*** Opening DATA TO USE ***

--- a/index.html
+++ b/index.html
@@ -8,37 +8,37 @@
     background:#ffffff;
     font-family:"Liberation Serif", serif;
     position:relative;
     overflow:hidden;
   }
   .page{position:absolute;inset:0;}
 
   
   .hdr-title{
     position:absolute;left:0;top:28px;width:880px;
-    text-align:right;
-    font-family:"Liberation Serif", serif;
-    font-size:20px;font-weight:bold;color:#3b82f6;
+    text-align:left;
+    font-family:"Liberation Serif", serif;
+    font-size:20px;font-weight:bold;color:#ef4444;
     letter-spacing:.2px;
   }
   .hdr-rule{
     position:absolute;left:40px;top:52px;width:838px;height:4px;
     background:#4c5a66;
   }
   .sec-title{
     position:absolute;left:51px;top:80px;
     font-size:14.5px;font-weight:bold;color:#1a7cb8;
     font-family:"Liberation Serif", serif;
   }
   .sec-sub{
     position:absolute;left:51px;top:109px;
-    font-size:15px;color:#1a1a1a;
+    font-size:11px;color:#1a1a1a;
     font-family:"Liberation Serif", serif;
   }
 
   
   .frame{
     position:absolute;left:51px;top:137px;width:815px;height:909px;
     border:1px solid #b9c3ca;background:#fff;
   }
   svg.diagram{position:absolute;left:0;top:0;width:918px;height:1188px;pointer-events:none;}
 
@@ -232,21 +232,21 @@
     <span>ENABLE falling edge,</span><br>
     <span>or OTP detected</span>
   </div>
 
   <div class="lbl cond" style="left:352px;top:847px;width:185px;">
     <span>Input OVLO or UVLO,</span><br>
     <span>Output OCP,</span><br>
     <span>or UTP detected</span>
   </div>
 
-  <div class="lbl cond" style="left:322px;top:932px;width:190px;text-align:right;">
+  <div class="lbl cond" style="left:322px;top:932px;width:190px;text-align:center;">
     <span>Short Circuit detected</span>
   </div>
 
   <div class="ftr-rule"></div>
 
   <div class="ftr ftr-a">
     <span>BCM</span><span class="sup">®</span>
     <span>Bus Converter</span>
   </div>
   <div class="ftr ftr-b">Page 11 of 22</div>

*** Closing DATA TO USE ***

ACTIVITY.
Return each line of the listing that holds the word "absolute".

YOUR SOLUTION.
   .page{position:absolute;inset:0;}
     position:absolute;left:0;top:28px;width:880px;
     position:absolute;left:40px;top:52px;width:838px;height:4px;
     position:absolute;left:51px;top:80px;
     position:absolute;left:51px;top:109px;
     position:absolute;left:51px;top:137px;width:815px;height:909px;
   svg.diagram{position:absolute;left:0;top:0;width:918px;height:1188px;pointer-events:none;}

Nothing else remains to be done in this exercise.